Following the trial, Stern Hu was sentenced to 10 years jail. Hu and other convicted executives have also had their employment terminated by Rio Tinto Ltd. It is reported that the motive behind the terminations is in regards to a breach of conduct, with Rio Tinto accepting the evidence provided showing instances of bribery. Rio Tinto stated that the trial will not affect business ties, according to its chief executive.

== Background ==

The arrests came during difficult negotiations over the price of iron ore for the 2009-2010 period. After steep increases in 2008, Chinese steelmakers hoped to see iron prices come down again because of the global recession.
The Rio Tinto employees are accused of having industry data crucial to the negotiations too detailed to have been obtained legally. On Thursday, July 16 Reuters reported that Rio Tinto had evacuated its iron ore and steel industry research staff from Shanghai the day before, as had "other foreign groups... until conditions there become more certain."

The arrests also came shortly after Rio Tinto declined to sell part of the company to the Chinese state-owned company Chinalco. Chinalco currently owns 9.3% of Rio Tinto; the additional investment would have raised Chinalco's ownership stake in Rio Tinto to 18.5%. The proposed deal met strong political opposition in Australia, and Rio Tinto decided instead to raise the money through existing shareholders and by forming a joint venture with BHP Billiton.

Rio Tinto negotiated on behalf of Vale, BHP Billiton and itself as a consortium with the Chinese side being represented by CISA. Traditionally the role of the Chinese side was filled by Baosteel.

== Chinese State Secrets Bureau accusations ==

Accusations posted on a website controlled by the Chinese State Secrets Bureau, alleging that large amounts of "intelligence and data" have been found on computers of the arrested Rio Tinto employees. A report on publishing website affiliate of China's national secrets watchdog accused Rio Tinto of "winning over and buying off, prying out intelligence... and gaining things by deceit", during critical annual iron ore pricing negotiations.

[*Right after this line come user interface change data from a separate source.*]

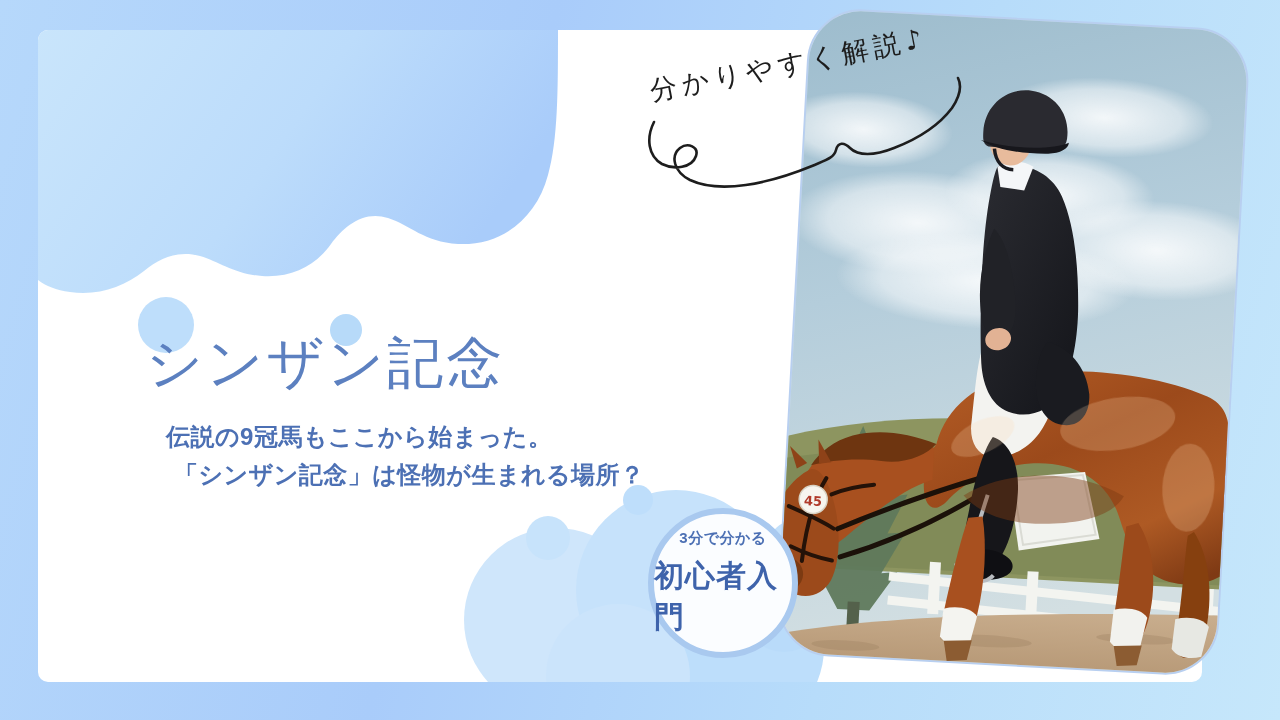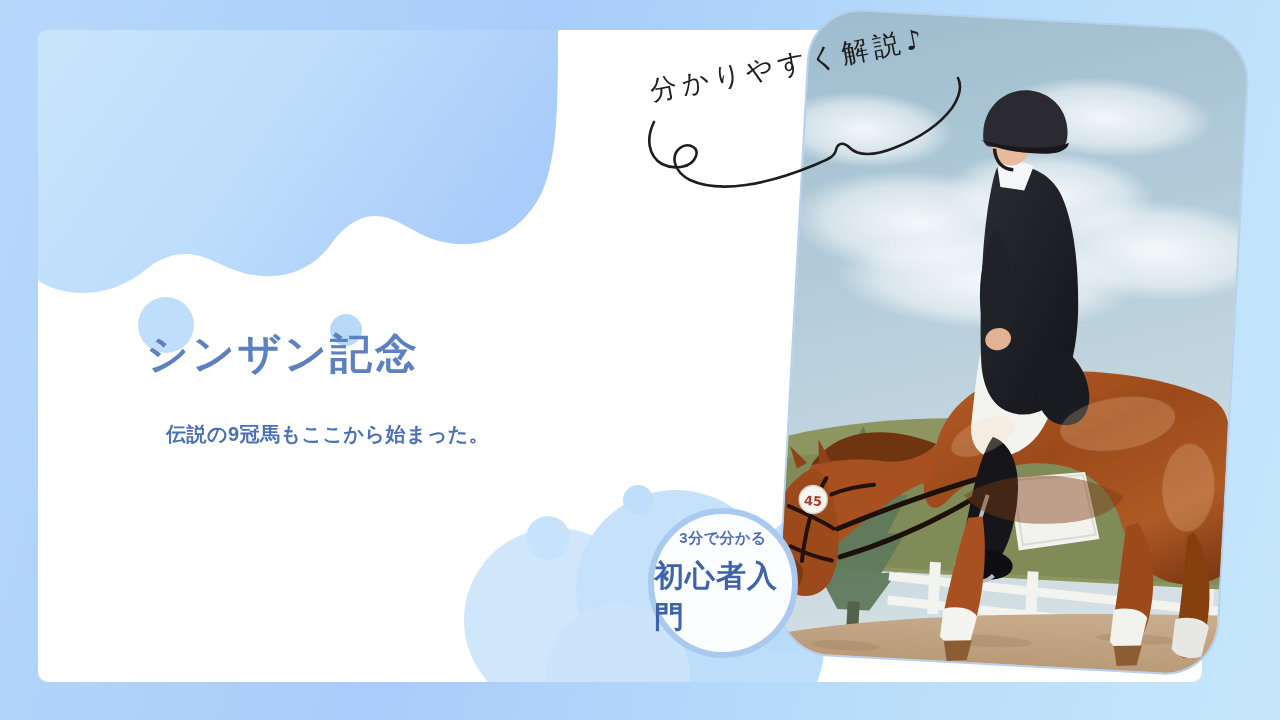"シンザン記念" #title { font-size: 42px -> 56px; font-weight: 700 -> 400 }
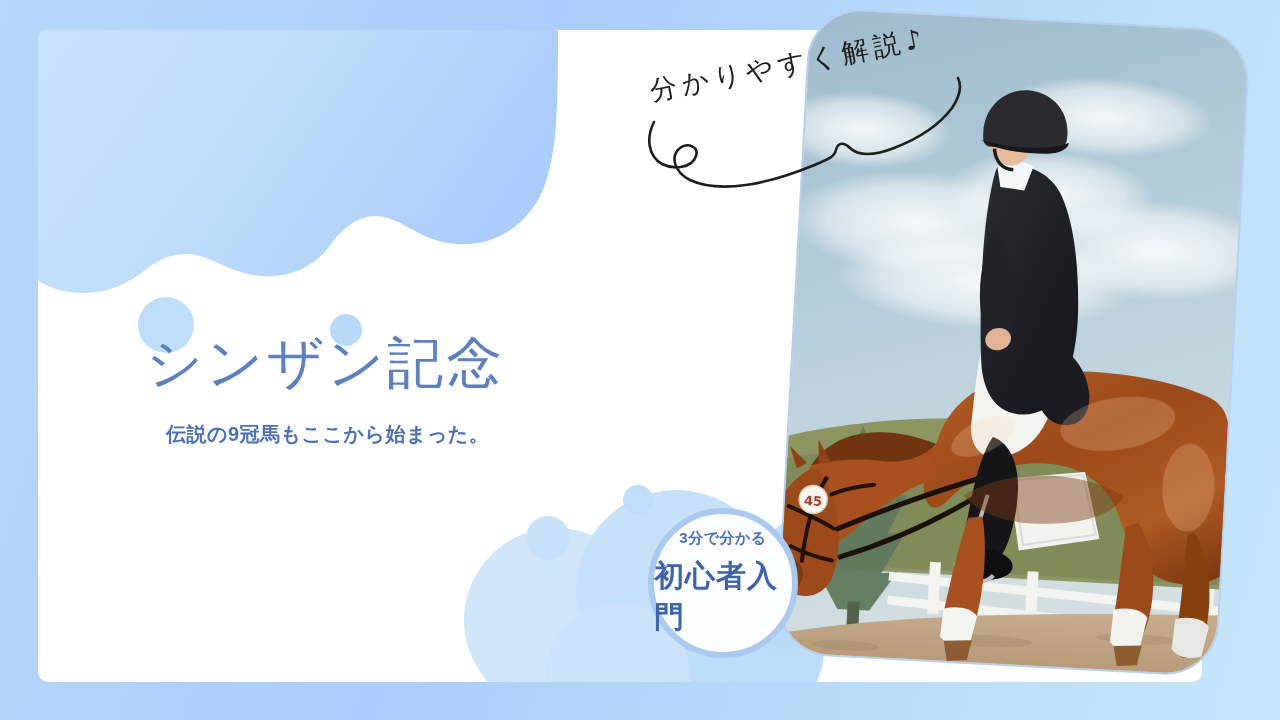"伝説の9冠馬もここから始まった。" #subtitle { font-size: 20px -> 24px }
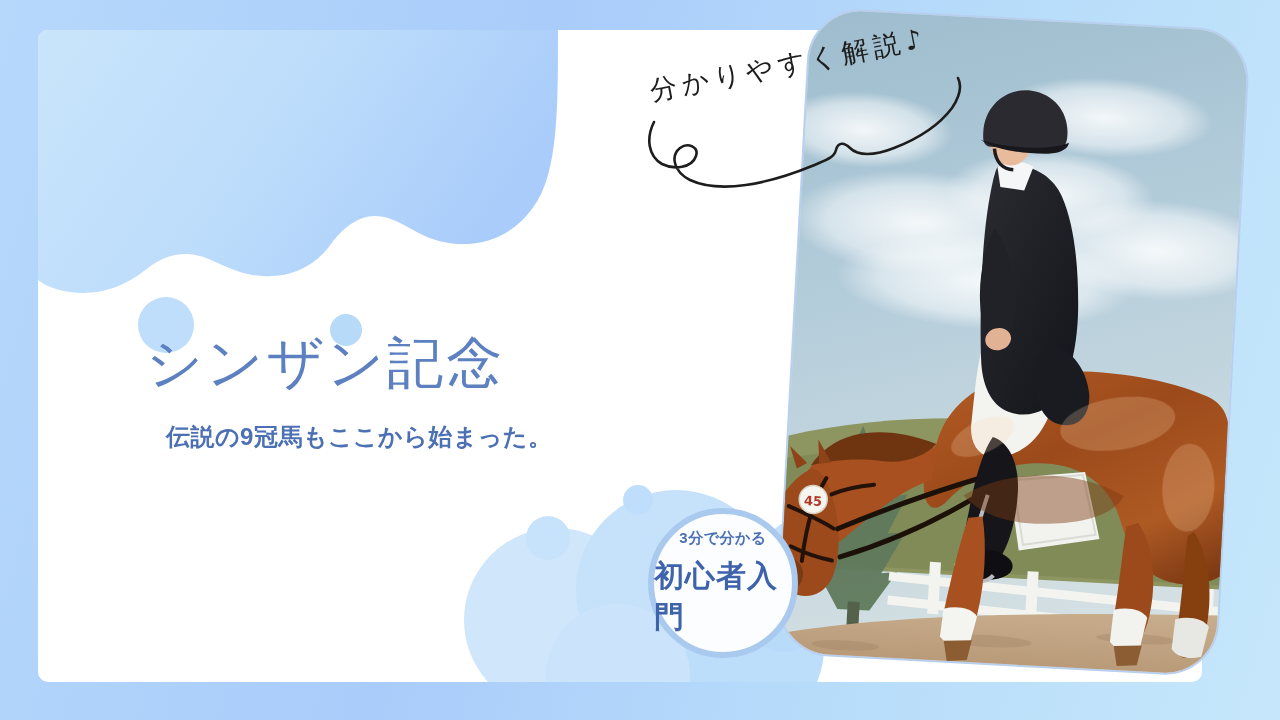"「シンザン記念」は怪物が生まれる場所？" span.l2 { html: none -> <span>「シンザン記念」は怪物が生まれる場所？</span> }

Rio Tinto was accused of causing US$100 billion worth of damages to the Chinese economy over a 6-year period, by Jiang Ruqin, a Chinese employee with the Jiangsu Province Administration for the Protection of State Secrets. However, Bloomberg data showed that Rio Tinto's global iron ore revenue in the 5 years from 2004 to 2008 were US$41 billion. Jiang consequently admitted to using fabricated data from China Central Television and the China Youth Daily newspaper for his accusation.

== Aftermath ==

Chongqing Evening News (重庆晚报) claims that fallout from the espionage scandal, on July 5, has caused Rio Tinto damages to its reputation worth up to 100 billion yuan in share price (US$14.6 billion, 17.4 billion AUD) after dropping from highs of 77 AUD on the Australian Securities Exchange. Share market data shows that Rio Tinto stock actually started to decline on 12 June, 23 days before the espionage case scandal was reported on, reaching the bottom on July 13 at 46.63 AUD before steadily rising to a price of 59.99 AUD as of August 15.

Rio Tinto paid US$5 million to Henry Kissinger, to advise the company how to distance itself from Hu.

In August 2009, BHP Billiton called for iron ore to be traded on an open market like other commodities. BHP CFO Alex Vanselow stated that selling iron ore on the open market like copper would mean that deals would be handled in a more transparent manner and that cases like the Stern Hu case would not be possible. Another benefit would be that investors would have a better idea of price trends.